Positive signs main global drivers of food price inflation may have peaked
14 June 2023
Stores in the Foodstuffs co-operatives hold price increases to customers below inflation for 13 months in a row.
- Stats NZ Food Price Index (FPI) shows food prices increased 12.1% for May 2023 compared to a year ago
- In May 2023, the average product cost increase from suppliers to the Foodstuffs co-operatives on the same products measured in the FPI basket was 8.9%.
- On the same products, the retail price increase from stores to Foodstuffs customers was 9.8% - meaning the co-operatives’ members held prices in their stores at 2.3% less than inflation in May, but were 0.9% above cost increases from suppliers to Foodstuffs on the FPI basket for the month.
month’s Infometrics - Foodstuffs New Zealand Grocery Supplier Cost Index
shows overall cost increases from grocery suppliers to
supermarkets up 8.8%pa in May (across over 60,000
products Foodstuffs buys to stock in store).
Commenting on the latest food price inflation figures released by Stats NZ today, Quin says global indicators are pointing to some of the main drivers of food price inflation having reached their peak.
“The increase in the cost of goods we buy to put on shelf and the retail price to our customers both came in under 10% this month.
“Internationally, commodity prices are continuing to ease off the record highs reached in 2022 particularly for key ingredients like vegetable oil and wheat. Along with this, for the first time since Covid shocked the supply chain in early 2020 we’re seeing most international shipping costs getting close to pre-Covid levels except for Trans-Tasman. Carriers are seeing reduced volumes and looking to increase their vessel utilisation.”
The fuel price in May dropped slightly from what it was in April. However, the Government’s fuel subsidy is due to come to an end on 30 June which will impact diesel prices and road user charges.
“While food price inflation remains high, we’re hopeful we’ve seen the crest of the wave of record cost increases from suppliers that we’ve been experiencing over the last 18 months,” says Quin.
“It is international cost pressures that are seeing an overall downward trend, but in New Zealand wages and weather are still fueling cost increases. This could see the cost of imported goods start to moderate ahead of a slowdown in cost increases on domestically produced grocery items.
“The minimum wage increase came through in April, and bad weather is continuing to affect crops including tomatoes, leafy greens and pumpkins.
“Low light and cold weather along with other issues with plant health have seen tomatoes sky-rocket in price. Greens have generally remained stable, although leafy greens like lettuce and spinach have also been impacted by poor weather conditions.
“Produce such as pumpkin has been impacted by quality issues due to the wet weather. We expect supply to be tighter than in a usual winter and will continue to look at imports to ease supply constraints where produce is not available locally.
“Produce that has been better value for customers include gold kiwifruit, green cabbages and broccoli. Avocados will also shortly be coming into season in early to mid-June.”
Foodstuffs’ Customer Insights data shows food and grocery prices remain the number one concern for 3 out of 4 customers. Also playing on customers’ minds is the increase in crime (37%), Inflation (30%) and the State of Economy (25%).
Customers say they are buying less across all categories, except for Frozen which has seen a net increase this quarter. The most impacted categories are discretionary or higher ticket items. More customers are saying they’re cutting back on fresh fruit, veggies and meat, and shopping across multiple banners and channels to get the best deals.

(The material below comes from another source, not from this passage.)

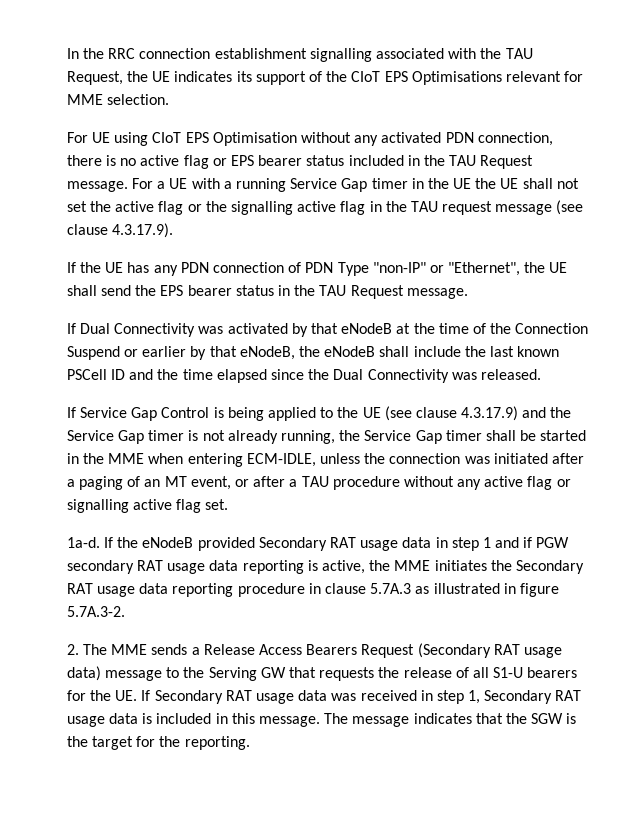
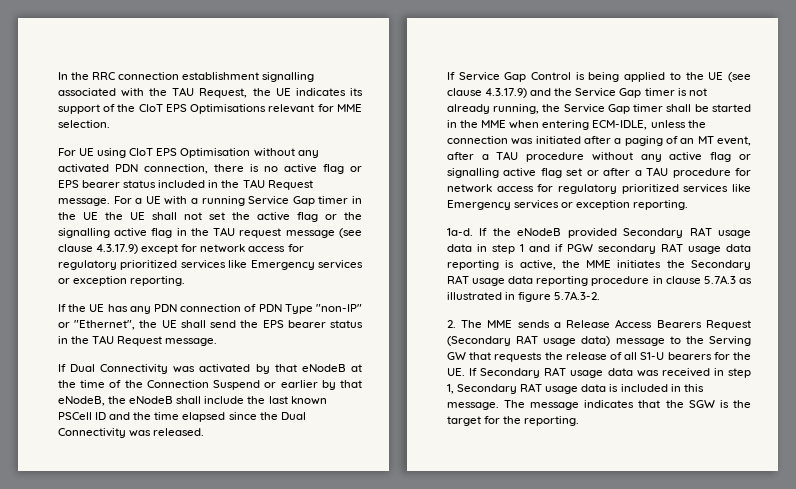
- For a UE with a running Service Gap timer in the UE the UE shall not set the active flag or the signalling active flag in the TAU request message (see clause 4.3.17.9).
+ For a UE with a running Service Gap timer in the UE the UE shall not set the active flag or the signalling active flag in the TAU request message (see clause 4.3.17.9) except for network access for regulatory prioritized services like Emergency services or exception reporting.
- If Service Gap Control is being applied to the UE (see clause 4.3.17.9) and the Service Gap timer is not already running, the Service Gap timer shall be started in the MME when entering ECM-IDLE, unless the connection was initiated after a paging of an MT event, or after a TAU procedure without any active flag or signalling active flag set.
+ If Service Gap Control is being applied to the UE (see clause 4.3.17.9) and the Service Gap timer is not already running, the Service Gap timer shall be started in the MME when entering ECM-IDLE, unless the connection was initiated after a paging of an MT event, after a TAU procedure without any active flag or signalling active flag set or after a TAU procedure for network access for regulatory prioritized services like Emergency services or exception reporting.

Quin says, “At the start of this year, we thought we would be able to see the trajectory of food price inflation by the end of Q1. Unforeseen weather events have meant it’s taking longer to get a clearer picture but it’s encouraging to see signs of moderating across the industry. As we know, predictions that inflation would be transitory were incorrect, and it will take time for easing to flow through.”
In the US and the UK, food price inflation remains high and there's still volatility month to month. In the US, food prices rose 0.2% in May after being unchanged for the two previous months as fruits and vegetables, non-alcoholic beverages and other food products became more expensive.

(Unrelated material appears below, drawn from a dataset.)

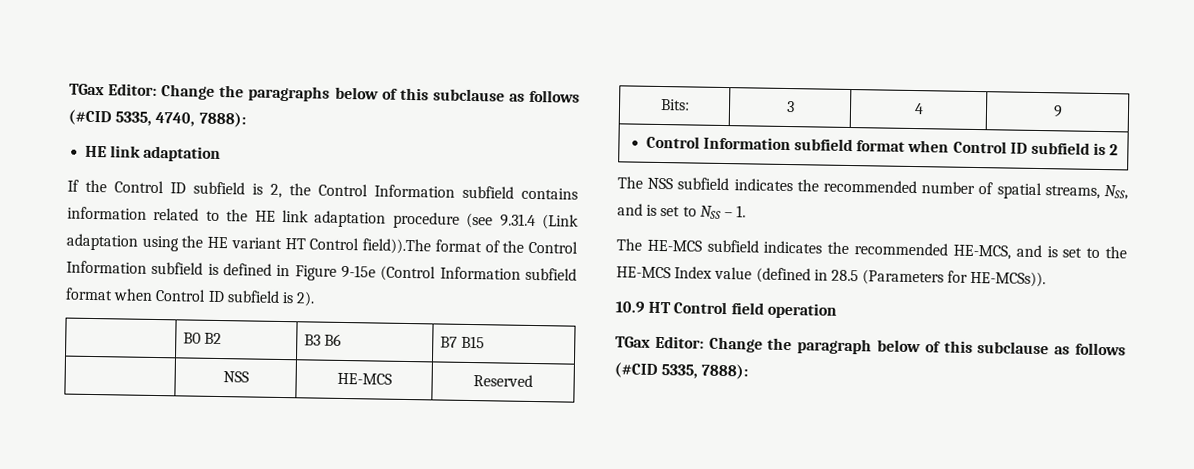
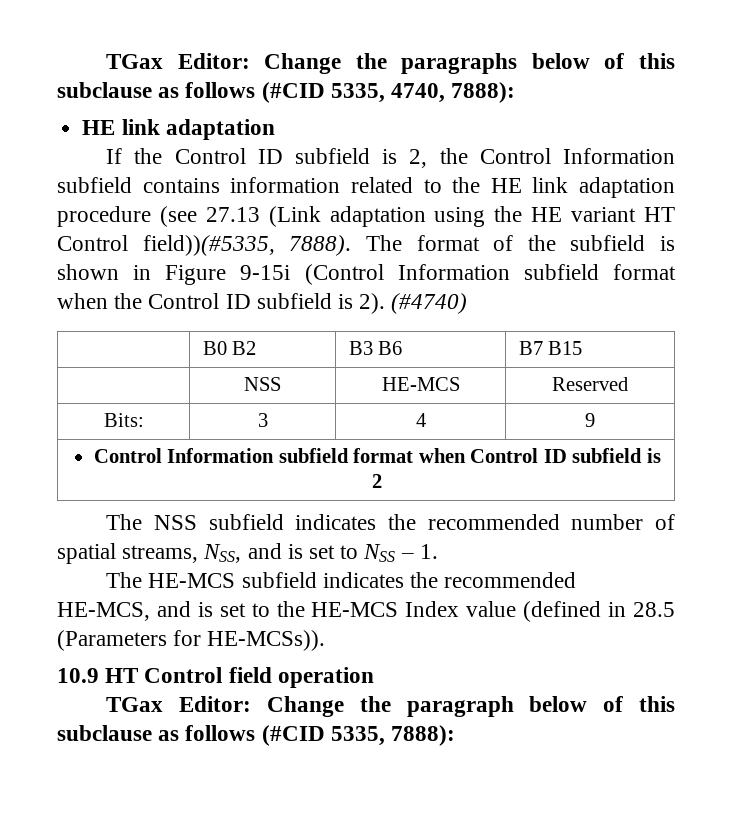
- If the Control ID subfield is 2, the Control Information subfield contains information related to the HE link adaptation procedure (see 9.31.4 (Link adaptation using the HE variant HT Control field)).The format of the Control Information subfield is defined in Figure 9-15e (Control Information subfield format when Control ID subfield is 2).
+ If the Control ID subfield is 2, the Control Information subfield contains information related to the HE link adaptation procedure (see 27.13 (Link adaptation using the HE variant HT Control field))(#5335, 7888). The format of the subfield is shown in Figure 9-15i (Control Information subfield format when the Control ID subfield is 2). (#4740)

“The cost of goods here may be rising more slowly but they're still rising, and we’re continuing to see a large number of supplier cost increases coming through. We actioned over 22,200 product price increases between 29 January and 31 May from over 550 suppliers,” says Quin.
“The sustained level of supplier cost increases coupled with other underlying cost pressures has meant we’ve come in slightly above supplier cost increases on the FPI basket this month.
“It is encouraging to see the record pace of increases starting to slow. It's now three and a half years on since Covid supply side shocks that have underpinned 30-year highs in food price inflation globally first hit.
“We’re keeping a laser focus on delivering value to customers and making sure it’s easy to find in store through the winter months. To do that, we have to keep buying well and running our co-operatives as efficiently as possible to best support our 550 local grocers who own and operate New World, PAK’nSAVE or Four Square stores in their communities.”